肖白唇角的苦笑是因为她想起她在小苏离的透明棺材里抱着小苏离一起死去的时候,曾一闪而过的荒谬想法:他们想让她将他们的死法都体验一遍,所以这次该是用匕首刺进自己的心脏了吗,像柳如烟当初那样?

肖白想到此处不免又想起了小苏离,心里一恸,更觉万分悲凉起来,这让她去意更浓,匕首拿起,却没有了下一步动作,因为她突然听见从露台上传来了轻微的敲击响声。

肖白骤然转身,手里的匕首都掉到了地上也不自知,她愣了有一会,才像猛然惊醒了一样站起身跑过去,一把拉开通向露台的玻璃门。

和第一次夜访时一样,今晚又是个雨夜,露台上站着被大雨浇得透湿的白翰如。

肖白愣愣地瞪着他,随着他一步步的迈步进入房间而慢慢后退。她不知道他这么长时间不出现是真的有事脱不开身 ,还是为了吊她胃口。如果他是为了后者,那么他成功了。

她想他,非常想,要发疯的那种想。在肖白眼中这整个梦中世界满满的都是他 ,她看不到其它的地方。如果失去了他的踪影,肖白会不知所措,会想尽办法去找他,而如今再次见到他,她只想扑进他的怀里,放下自己的小心思,舍弃自己的小刁难,紧紧抱住他,不让他再离开!
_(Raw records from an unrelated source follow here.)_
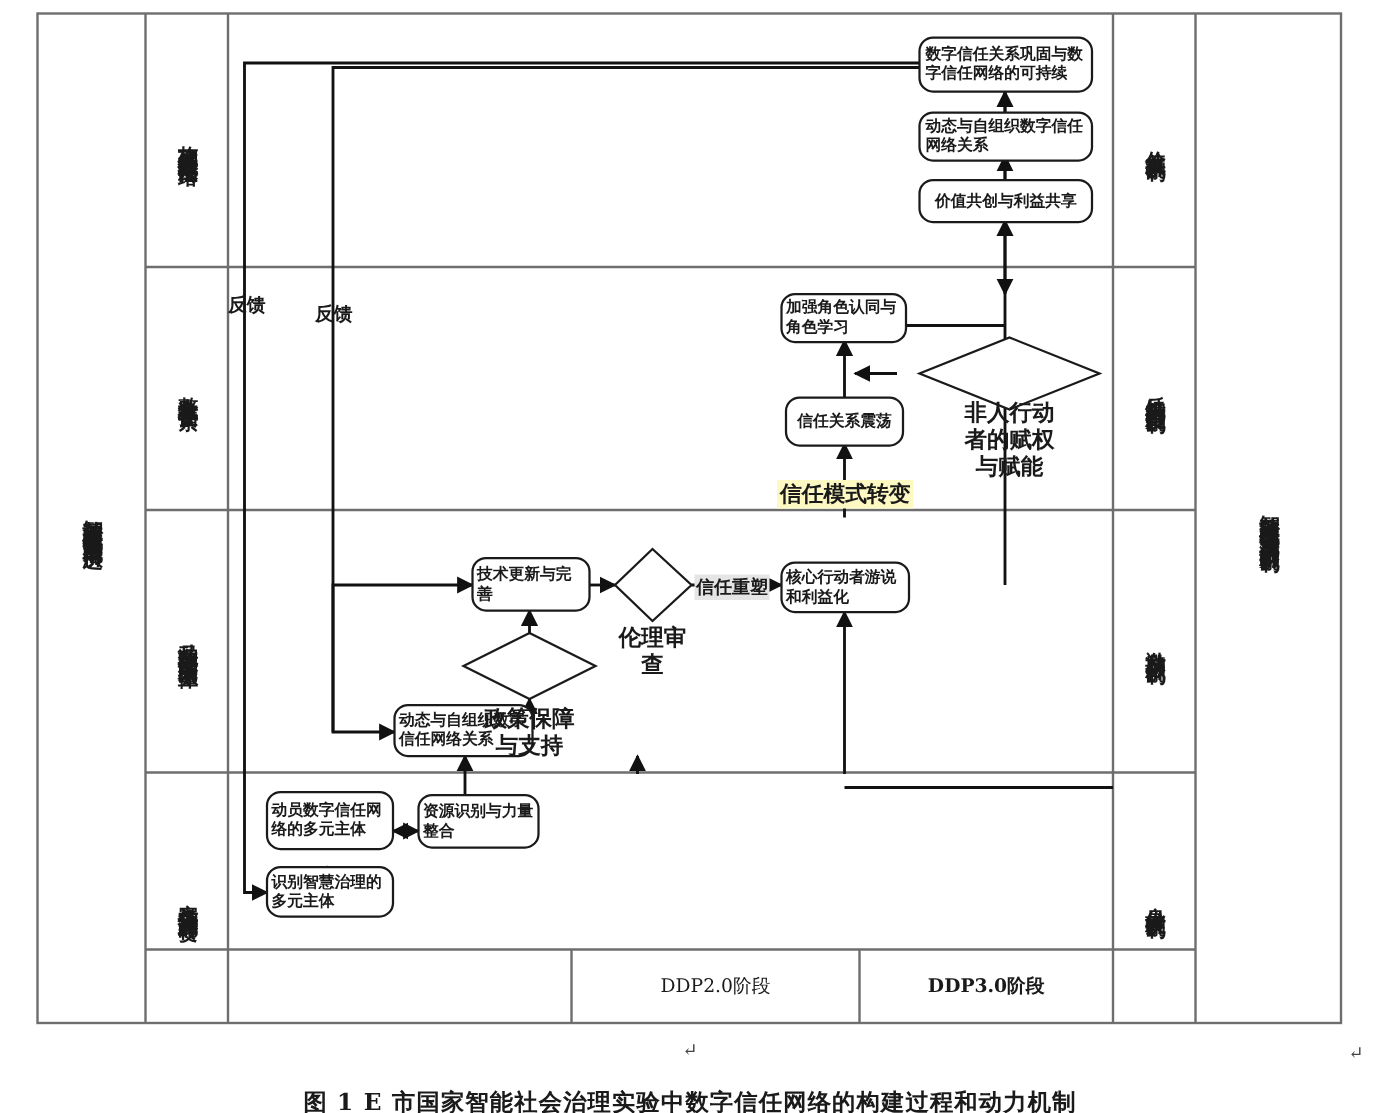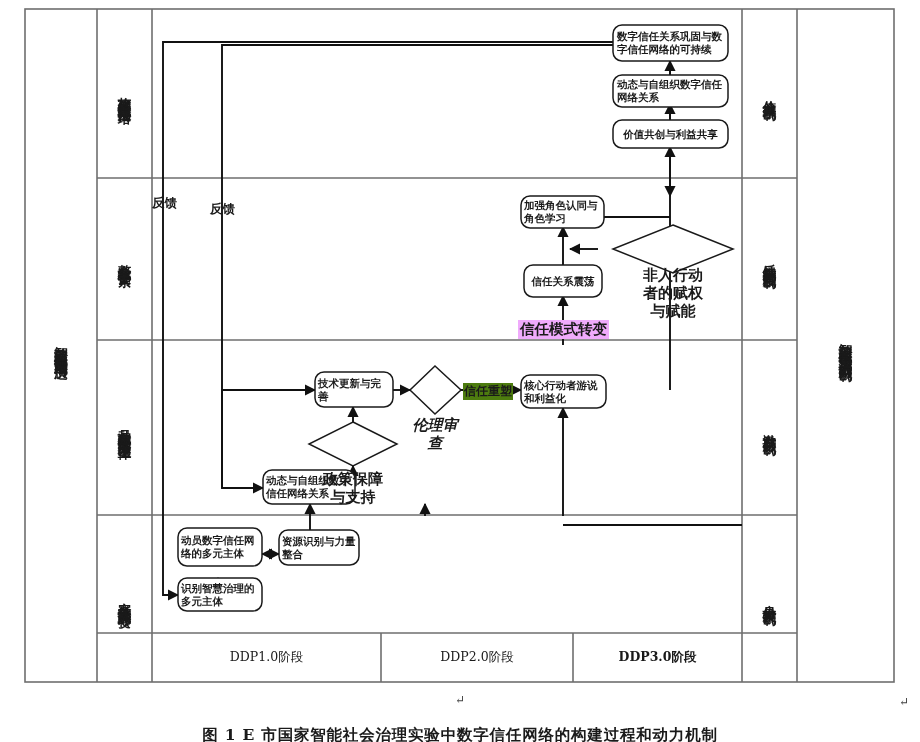"信任模式转变" .bigEdgeLabel { background: #f0abfc -> #fef9c3 }
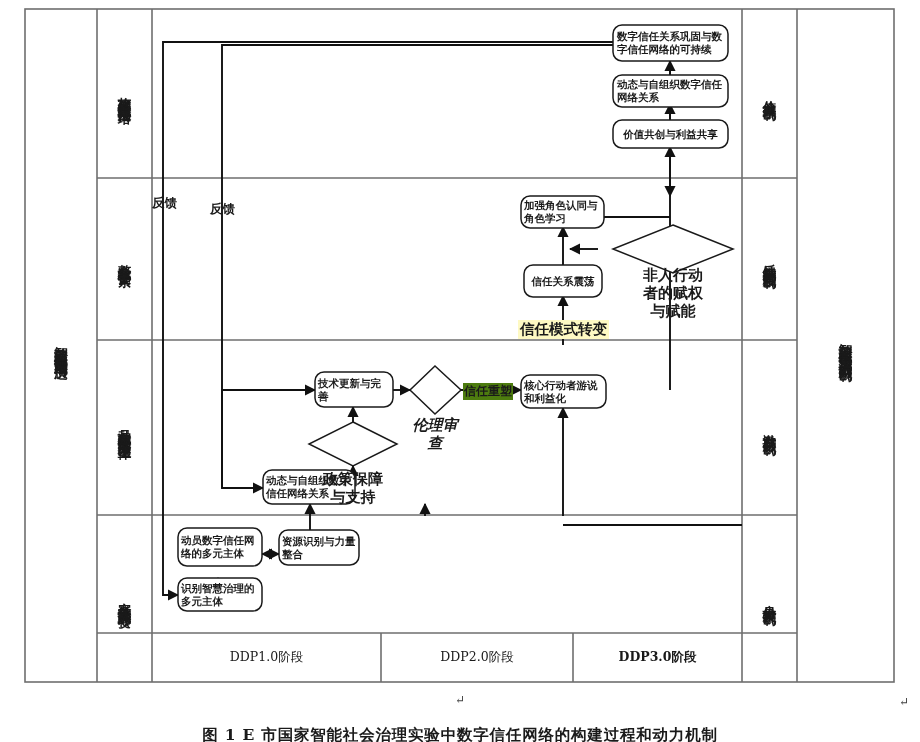"信任重塑" .edgeLabel { background: #4d7c0f -> #e5e5e5 }
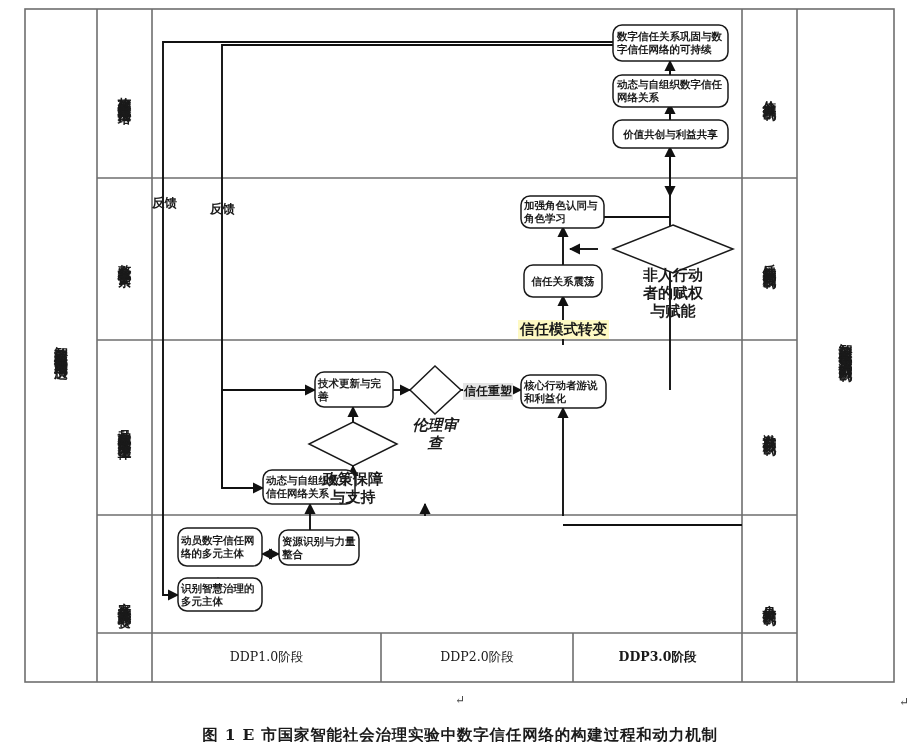"伦理审查" div.diamondText { font-style: italic -> none }
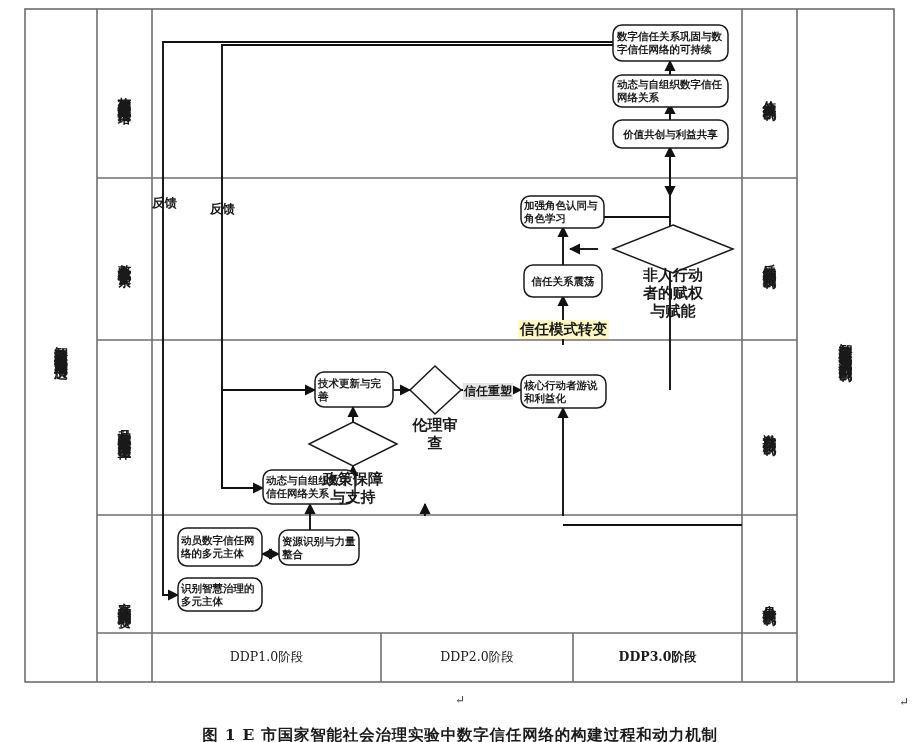"DDP1.0阶段" div.stageLabel { html: <div>DDP1.0阶段</div> -> none }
可是她还没开口说话,白翰如却错开和她对视着的视线,望向那条华美的婚纱:“婚纱很美…你穿起来一定很漂亮,”白翰如又转回头继续定定的看着她接着说道,“很期待吧?听说王子为了你准备了一场超豪华的世纪婚礼。”

肖白摇着头,眼泪也被她摇落了下来:“不…我一点都不期待,那个人…我是不会嫁给他的…让我嫁给我不爱的人毋宁死!”

其实进这个游戏之前的肖白是不会这么干脆的拒绝命运的安排的,她是一个得过且过的人:考上的是一所自己不是很喜欢的学校,读的是自己不太感兴趣的专业,如果毕业出去找的也是能糊口就可以的工作,然后,到了拖不下去的岁数,就相亲一个还算好相处的人嫁了,这一辈子就这么稀里糊涂的过去了。

其实这种平庸也不失为一种平平淡淡的幸福,只要没有看见过。

没有看见过大海的激情澎湃,一辈子只守着涓涓细流的小溪,平凡的生,平静的死,心里因为无知而无憾,或许反倒是一种幸运也说不定,只要没遇见。

没遇见那个人,那个你遇见了,余生所有人就都成了将就的那个人。

其实,两种人生,说不上孰优孰劣。

有的人说,真遗憾啊,此生都没有好好爱过……

而有些人说,此生再无那人相伴,那么就一切随便吧……

不知哪一种更痛苦些呢?

而肖白更要糟糕,白翰如让她连和别人将就一下都受不了了!

可是真是讽刺,明明她在游戏世界里爱了一个又一个的,到了这个梦里却妄求一心一意、一世唯一。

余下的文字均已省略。